Identify every line in the records below that contains the word "auto", and copy each of those lines.

Front-end code edit data:
===============
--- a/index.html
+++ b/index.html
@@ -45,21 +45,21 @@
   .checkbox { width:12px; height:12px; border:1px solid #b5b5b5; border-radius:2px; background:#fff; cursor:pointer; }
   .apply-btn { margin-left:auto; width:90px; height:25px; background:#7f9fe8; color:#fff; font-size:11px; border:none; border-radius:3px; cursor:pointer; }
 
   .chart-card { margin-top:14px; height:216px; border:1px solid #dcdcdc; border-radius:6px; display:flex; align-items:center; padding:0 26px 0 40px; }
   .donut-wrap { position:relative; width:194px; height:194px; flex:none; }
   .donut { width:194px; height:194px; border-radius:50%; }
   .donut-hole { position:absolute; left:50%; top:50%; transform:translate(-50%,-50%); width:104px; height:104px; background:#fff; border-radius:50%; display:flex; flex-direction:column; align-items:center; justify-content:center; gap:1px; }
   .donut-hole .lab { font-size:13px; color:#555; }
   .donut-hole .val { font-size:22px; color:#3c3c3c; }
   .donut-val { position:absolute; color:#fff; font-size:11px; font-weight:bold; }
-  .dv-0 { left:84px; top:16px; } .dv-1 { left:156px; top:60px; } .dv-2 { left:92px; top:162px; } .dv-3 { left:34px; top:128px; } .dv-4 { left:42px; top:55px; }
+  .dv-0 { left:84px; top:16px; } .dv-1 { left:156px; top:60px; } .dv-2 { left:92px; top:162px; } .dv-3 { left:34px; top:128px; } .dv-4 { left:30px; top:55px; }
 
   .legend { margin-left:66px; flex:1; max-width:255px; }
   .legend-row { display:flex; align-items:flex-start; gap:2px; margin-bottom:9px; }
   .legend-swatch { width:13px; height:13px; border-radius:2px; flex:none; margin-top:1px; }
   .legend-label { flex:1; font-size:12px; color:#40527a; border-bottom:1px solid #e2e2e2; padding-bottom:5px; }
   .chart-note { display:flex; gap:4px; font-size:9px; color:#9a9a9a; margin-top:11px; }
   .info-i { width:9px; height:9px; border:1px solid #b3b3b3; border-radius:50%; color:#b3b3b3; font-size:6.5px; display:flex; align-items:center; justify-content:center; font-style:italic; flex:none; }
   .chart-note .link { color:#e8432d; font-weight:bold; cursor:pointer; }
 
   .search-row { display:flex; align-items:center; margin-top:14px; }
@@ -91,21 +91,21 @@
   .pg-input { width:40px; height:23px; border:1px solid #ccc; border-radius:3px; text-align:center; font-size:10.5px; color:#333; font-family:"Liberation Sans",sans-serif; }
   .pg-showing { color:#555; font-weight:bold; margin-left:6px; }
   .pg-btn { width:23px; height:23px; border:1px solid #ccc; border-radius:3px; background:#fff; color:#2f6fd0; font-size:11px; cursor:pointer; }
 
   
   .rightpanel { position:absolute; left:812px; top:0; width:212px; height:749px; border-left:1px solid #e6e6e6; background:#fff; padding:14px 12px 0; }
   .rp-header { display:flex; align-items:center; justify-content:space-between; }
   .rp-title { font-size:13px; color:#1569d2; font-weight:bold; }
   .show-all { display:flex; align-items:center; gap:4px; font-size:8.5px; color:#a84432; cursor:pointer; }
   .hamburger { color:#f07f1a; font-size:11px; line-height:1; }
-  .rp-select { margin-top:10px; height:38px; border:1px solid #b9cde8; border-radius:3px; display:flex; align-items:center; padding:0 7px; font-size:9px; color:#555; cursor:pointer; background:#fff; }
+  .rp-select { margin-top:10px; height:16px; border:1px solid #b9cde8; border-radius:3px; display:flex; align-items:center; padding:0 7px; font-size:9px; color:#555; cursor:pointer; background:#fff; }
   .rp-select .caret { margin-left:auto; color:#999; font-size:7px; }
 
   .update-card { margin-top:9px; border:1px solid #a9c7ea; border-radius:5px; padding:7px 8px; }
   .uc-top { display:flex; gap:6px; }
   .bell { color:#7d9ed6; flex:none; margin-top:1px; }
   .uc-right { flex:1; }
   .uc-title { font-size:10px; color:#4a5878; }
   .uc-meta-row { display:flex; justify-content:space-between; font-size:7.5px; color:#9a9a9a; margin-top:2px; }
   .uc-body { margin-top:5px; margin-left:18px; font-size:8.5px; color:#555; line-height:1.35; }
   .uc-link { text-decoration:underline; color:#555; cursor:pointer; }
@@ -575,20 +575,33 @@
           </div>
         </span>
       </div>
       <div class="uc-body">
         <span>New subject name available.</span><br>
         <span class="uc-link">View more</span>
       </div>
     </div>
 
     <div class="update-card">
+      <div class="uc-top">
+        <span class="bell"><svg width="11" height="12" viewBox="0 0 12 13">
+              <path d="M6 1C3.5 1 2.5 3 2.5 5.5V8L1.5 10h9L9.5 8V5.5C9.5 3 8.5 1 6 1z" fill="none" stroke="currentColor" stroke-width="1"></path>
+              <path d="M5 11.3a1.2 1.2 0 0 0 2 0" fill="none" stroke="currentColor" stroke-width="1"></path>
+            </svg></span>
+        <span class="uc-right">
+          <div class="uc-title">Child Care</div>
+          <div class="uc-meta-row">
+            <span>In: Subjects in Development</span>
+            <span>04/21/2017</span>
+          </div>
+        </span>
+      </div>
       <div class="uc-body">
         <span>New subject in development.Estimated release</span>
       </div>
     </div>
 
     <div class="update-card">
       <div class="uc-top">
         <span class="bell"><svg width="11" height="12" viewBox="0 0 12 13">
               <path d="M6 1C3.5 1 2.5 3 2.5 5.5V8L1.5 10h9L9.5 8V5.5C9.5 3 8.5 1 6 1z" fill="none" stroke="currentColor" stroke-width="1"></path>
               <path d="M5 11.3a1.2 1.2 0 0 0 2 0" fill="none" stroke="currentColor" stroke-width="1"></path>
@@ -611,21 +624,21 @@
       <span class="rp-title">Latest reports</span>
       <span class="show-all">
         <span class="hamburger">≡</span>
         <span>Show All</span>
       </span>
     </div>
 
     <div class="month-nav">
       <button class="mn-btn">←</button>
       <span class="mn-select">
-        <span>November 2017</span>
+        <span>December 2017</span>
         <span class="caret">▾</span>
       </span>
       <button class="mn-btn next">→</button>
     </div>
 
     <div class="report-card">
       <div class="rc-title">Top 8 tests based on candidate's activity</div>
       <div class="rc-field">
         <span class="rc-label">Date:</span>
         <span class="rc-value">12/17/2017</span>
===============
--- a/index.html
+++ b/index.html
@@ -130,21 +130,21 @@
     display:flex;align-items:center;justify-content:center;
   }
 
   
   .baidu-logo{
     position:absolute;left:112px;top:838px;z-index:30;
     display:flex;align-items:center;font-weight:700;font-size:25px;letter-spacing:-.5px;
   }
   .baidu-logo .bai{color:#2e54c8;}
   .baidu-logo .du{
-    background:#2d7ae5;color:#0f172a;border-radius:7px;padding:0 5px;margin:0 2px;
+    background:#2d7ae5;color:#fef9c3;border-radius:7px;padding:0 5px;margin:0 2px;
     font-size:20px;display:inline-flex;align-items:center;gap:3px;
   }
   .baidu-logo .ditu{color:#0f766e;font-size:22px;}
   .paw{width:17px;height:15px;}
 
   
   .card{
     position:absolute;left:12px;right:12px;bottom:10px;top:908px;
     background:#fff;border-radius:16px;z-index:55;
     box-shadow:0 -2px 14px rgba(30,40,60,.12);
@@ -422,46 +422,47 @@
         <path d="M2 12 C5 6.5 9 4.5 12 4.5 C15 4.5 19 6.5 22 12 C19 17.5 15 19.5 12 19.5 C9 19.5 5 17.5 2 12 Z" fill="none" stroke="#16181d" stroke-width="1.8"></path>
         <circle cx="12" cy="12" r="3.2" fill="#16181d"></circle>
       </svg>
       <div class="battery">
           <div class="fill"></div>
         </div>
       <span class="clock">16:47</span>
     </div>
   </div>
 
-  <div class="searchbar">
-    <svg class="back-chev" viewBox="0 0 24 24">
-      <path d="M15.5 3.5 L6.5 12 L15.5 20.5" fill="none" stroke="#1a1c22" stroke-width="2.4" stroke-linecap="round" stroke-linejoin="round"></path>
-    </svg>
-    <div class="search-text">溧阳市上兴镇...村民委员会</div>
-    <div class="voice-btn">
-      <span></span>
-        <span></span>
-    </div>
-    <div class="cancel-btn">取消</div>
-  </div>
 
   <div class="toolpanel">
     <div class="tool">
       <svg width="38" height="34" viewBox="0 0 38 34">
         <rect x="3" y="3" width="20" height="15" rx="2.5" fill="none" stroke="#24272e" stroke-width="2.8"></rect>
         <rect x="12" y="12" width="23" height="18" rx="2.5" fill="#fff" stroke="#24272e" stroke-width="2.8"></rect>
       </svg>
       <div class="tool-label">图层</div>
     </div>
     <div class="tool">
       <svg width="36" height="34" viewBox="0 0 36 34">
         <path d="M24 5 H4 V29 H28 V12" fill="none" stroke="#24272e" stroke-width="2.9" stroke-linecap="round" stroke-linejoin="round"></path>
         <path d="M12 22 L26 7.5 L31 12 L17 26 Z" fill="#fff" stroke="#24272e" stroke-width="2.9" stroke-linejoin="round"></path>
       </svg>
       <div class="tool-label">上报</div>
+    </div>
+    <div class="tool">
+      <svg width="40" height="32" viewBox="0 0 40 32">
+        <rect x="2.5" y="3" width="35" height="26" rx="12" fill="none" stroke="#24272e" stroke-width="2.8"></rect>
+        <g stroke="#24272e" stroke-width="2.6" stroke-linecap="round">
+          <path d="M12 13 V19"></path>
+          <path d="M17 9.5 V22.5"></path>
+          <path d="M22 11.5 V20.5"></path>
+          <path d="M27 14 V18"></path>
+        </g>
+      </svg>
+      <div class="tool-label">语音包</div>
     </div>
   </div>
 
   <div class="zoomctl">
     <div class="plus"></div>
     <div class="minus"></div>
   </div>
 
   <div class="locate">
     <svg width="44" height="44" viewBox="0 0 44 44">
===============
Solution below
   .apply-btn { margin-left:auto; width:90px; height:25px; background:#7f9fe8; color:#fff; font-size:11px; border:none; border-radius:3px; cursor:pointer; }
   .rp-select .caret { margin-left:auto; color:#999; font-size:7px; }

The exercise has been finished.